Search the records below for the string "solid" and report only the number of lines that contain it.

════════════════════

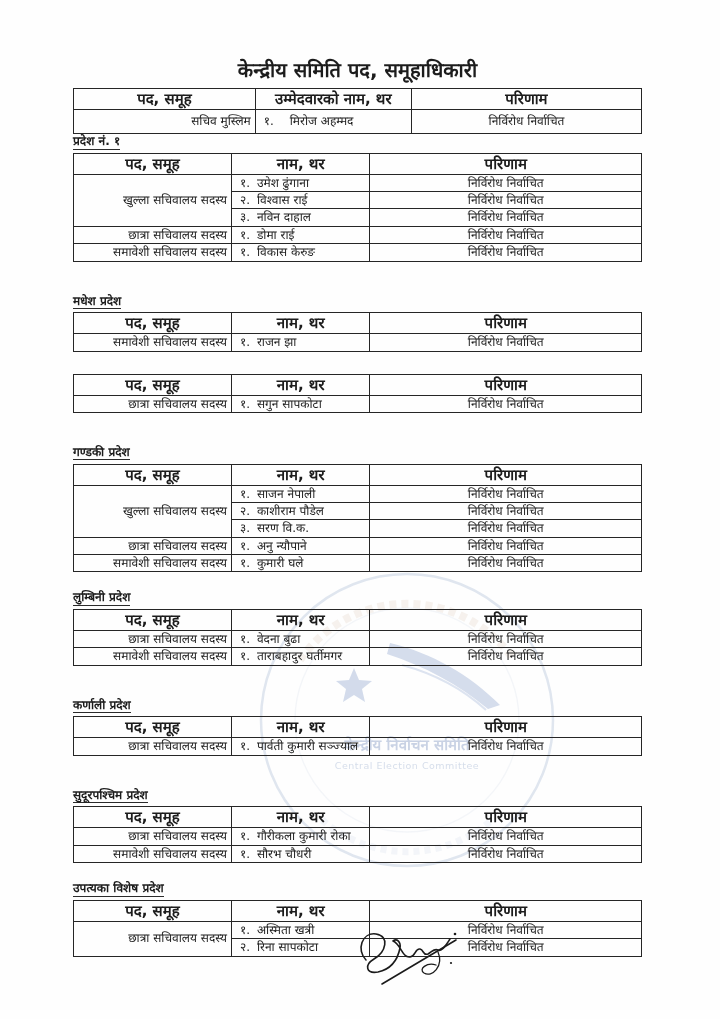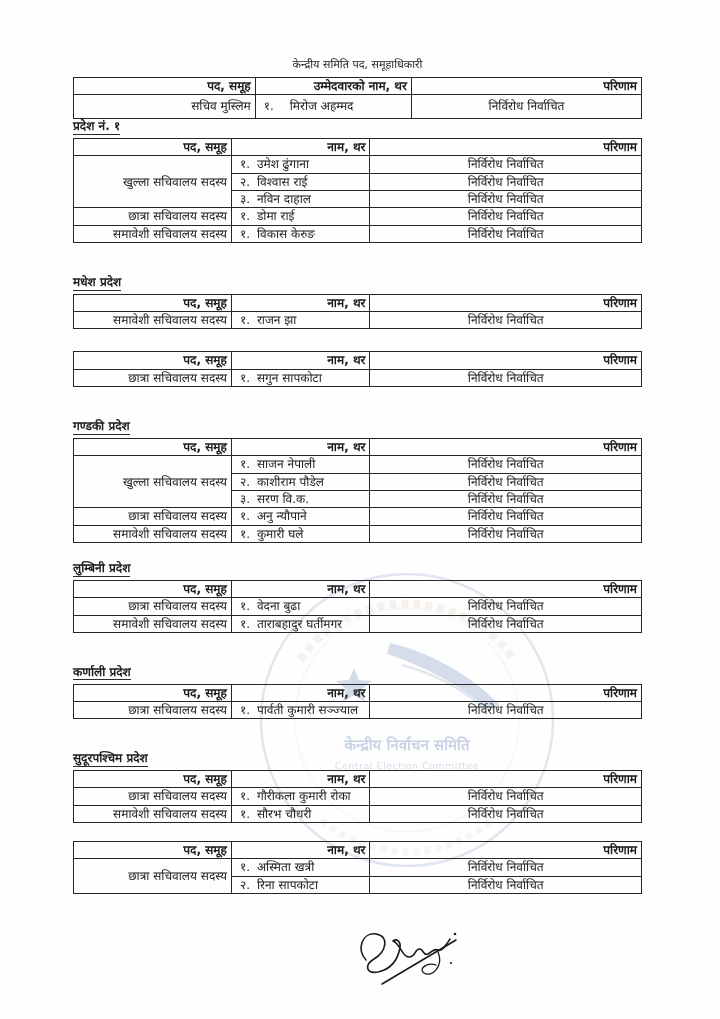--- a/index.html
+++ b/index.html
@@ -11,39 +11,39 @@
   
   .watermark {
     position:absolute; left:252px; top:568px; width:310px; height:310px;
     z-index:0; opacity:0.5; pointer-events:none;
   }
   .wm-text1 { font-size:15px; font-weight:bold; fill:#7b93bf; }
   .wm-text2 { font-size:9.5px; fill:#93a8cb; letter-spacing:0.5px; }
   
   .content { position:relative; z-index:1; padding:58px 78px 0 73px; }
   .doc-title {
-    font-size:11px; font-weight:normal; text-align:center;
+    font-size:20px; font-weight:bold; text-align:center;
     margin:0 0 5px 0; line-height:1.25;
   }
   .doc-title.second { margin-top:14px; margin-bottom:3px; }
   .prov-label { font-weight:bold; font-size:12px; margin:0 0 3px 0; line-height:1.3; }
   .prov-label span { border-bottom:1.2px solid #2b2b2b; padding-bottom:0.5px; }
   .section { margin-top:32px; }
   .section.first { margin-top:0; }
   .section.mt-lg { margin-top:22px; }
   .section.mt-sm { margin-top:18px; }
   table.results-table {
     width:100%; border-collapse:collapse; table-layout:fixed;
   }
   .results-table th, .results-table td {
     border:1.5px solid #262626; font-size:12px; padding:1px 4px;
     height:14px; line-height:1.2; vertical-align:middle;
     overflow:hidden; white-space:nowrap;
   }
-  .results-table th { font-weight:bold; text-align:right; font-size:12px; }
+  .results-table th { font-weight:bold; text-align:center; font-size:15px; }
   td.pos { text-align:right; }
   td.name { text-align:left; padding-left:8px; }
   td.name .num { display:inline-block; min-width:13px; margin-right:4px; }
   td.res { text-align:center; }
   tr.tall td { height:21px; }
   
   table.t1 col.c1 { width:32%; } table.t1 col.c2 { width:27.5%; } table.t1 col.c3 { width:40.5%; }
   
   table.tp col.c1 { width:27.8%; } table.tp col.c2 { width:24.4%; } table.tp col.c3 { width:47.8%; }
   
@@ -293,20 +293,21 @@
         <tr>
           <td class="pos">समावेशी सचिवालय सदस्य</td>
           <td class="name"><span class="num">१.</span><span>सौरभ चौधरी</span></td>
           <td class="res">निर्विरोध निर्वाचित</td>
         </tr>
       </tbody>
         </table>
     </div>
 
     <div class="section mt-sm">
+      <div class="prov-label"><span>उपत्यका विशेष प्रदेश</span></div>
       <table class="results-table tp">
         <colgroup>
             <col class="c1">
             <col class="c2">
             <col class="c3">
           </colgroup>
         <tbody>
             <tr>
           <th>पद, समूह</th>
           <th>नाम, थर</th>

════════════════════

§ **ANSWER BOX**
2